#!/usr/bin/env python3
"""
discovery_tax.py — measure the "Discovery Loop Tax".

Quantifies, on a *real* extracted book, how many tokens three strategies put
into an agent's context to answer one targeted question:

  1. context-dump   — the whole book stays resident, re-billed every turn
  2. discovery-loop — a live PDF-reading agent navigates: reads the ToC, then
                      pulls raw chapters until it locates the answer (and, per
                      Kyle Parratt's critique, backtracks for missing
                      definitions). These fetched pages land in history.
  3. book-to-skill  — a small resident SKILL.md core + one pre-compiled chapter
                      loaded on demand.

Honesty notes:
  * Token counts use tiktoken (cl100k_base) when installed, else a
    words/0.75 heuristic (the same constant the extractor uses). The method
    used is printed in the report.
  * The discovery-loop figure is a *model* with stated assumptions, not a
    measurement of a specific agent. It uses the REAL token sizes of the
    book's ToC and chapters, so it is a defensible estimate, not a guess.
  * It reports a best case (ToC + target chapter only) and a loop case
    (ToC + target chapter + one prior chapter for a missing definition).

Usage:
  python3 tools/discovery_tax.py --full-text <full_text.txt> \
      [--skill-dir <skill_folder>] [--target-chapter N] [--core-tokens 4000]
"""

import argparse
import re
import sys
from pathlib import Path

# Reuse the extractor's hardened chapter detection instead of duplicating it, so
# discovery_tax and the pipeline always agree on what a chapter is (Arabic +
# Roman headings, prose/cross-reference rejection, list-item rejection).
sys.path.insert(0, str(Path(__file__).resolve().parent.parent / "scripts"))
from extractor.utils import _chapter_number as chapter_number  # noqa: E402

TOC_RE = re.compile(r"^\s*(?:sum[áa]rio|table of contents|contents|[íi]ndice)\s*$",
                    re.IGNORECASE | re.MULTILINE)

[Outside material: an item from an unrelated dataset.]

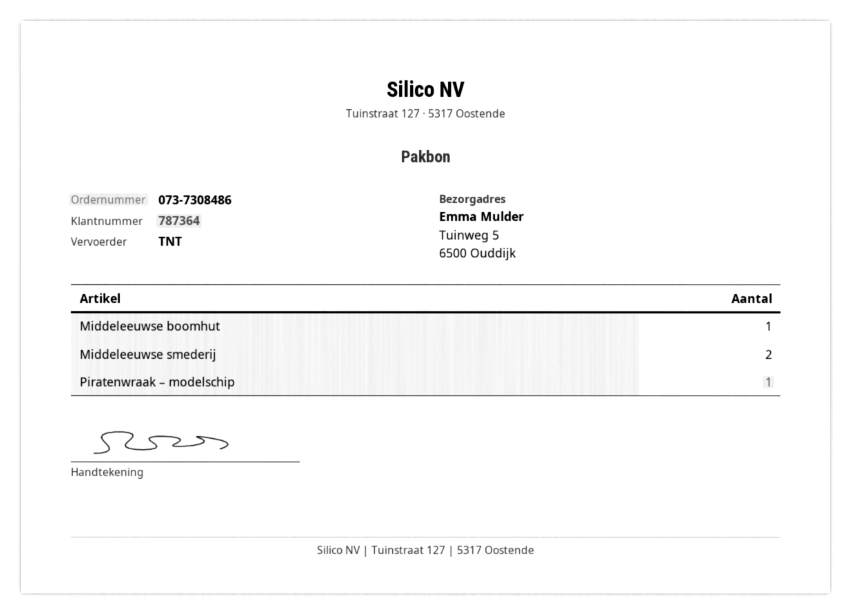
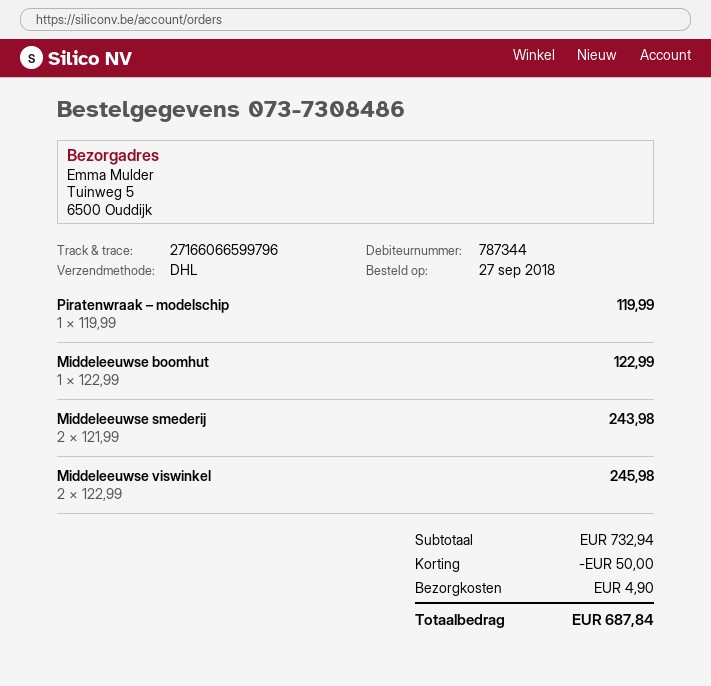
customer number: 787364 -> 787344
shipping method: TNT -> DHL
Middeleeuwse viswinkel: none -> 2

def count_tokens(text: str) -> int:
    """Real BPE count via tiktoken if available; else words/0.75 heuristic."""
    try:
        import tiktoken
        enc = tiktoken.get_encoding("cl100k_base")
        return len(enc.encode(text))
    except Exception:
        return int(len(text.split()) / 0.75)


def token_method() -> str:
    try:
        import tiktoken  # noqa: F401
        return "tiktoken cl100k_base (real BPE)"
    except Exception:
        return "words/0.75 heuristic (tiktoken not installed)"


def split_chapters(text: str) -> list[tuple[int | None, str, str]]:
    """Return [(number, heading, body)], one segment per heading occurrence.

    The text before the first heading is the leading 'front matter / ToC'
    segment (number=None). A chapter number may appear more than once — a ToC
    entry and the real body share a heading format — so callers should pick the
    LARGEST-body occurrence as the real chapter (see best_chapter)."""
    lines = text.splitlines()
    segments: list[tuple[int | None, str, list[str]]] = [(None, "__front__", [])]
    for line in lines:
        num = chapter_number(line)
        if num is not None:
            segments.append((num, line.strip(), []))
        segments[-1][2].append(line)
    return [(n, h, "\n".join(b)) for n, h, b in segments]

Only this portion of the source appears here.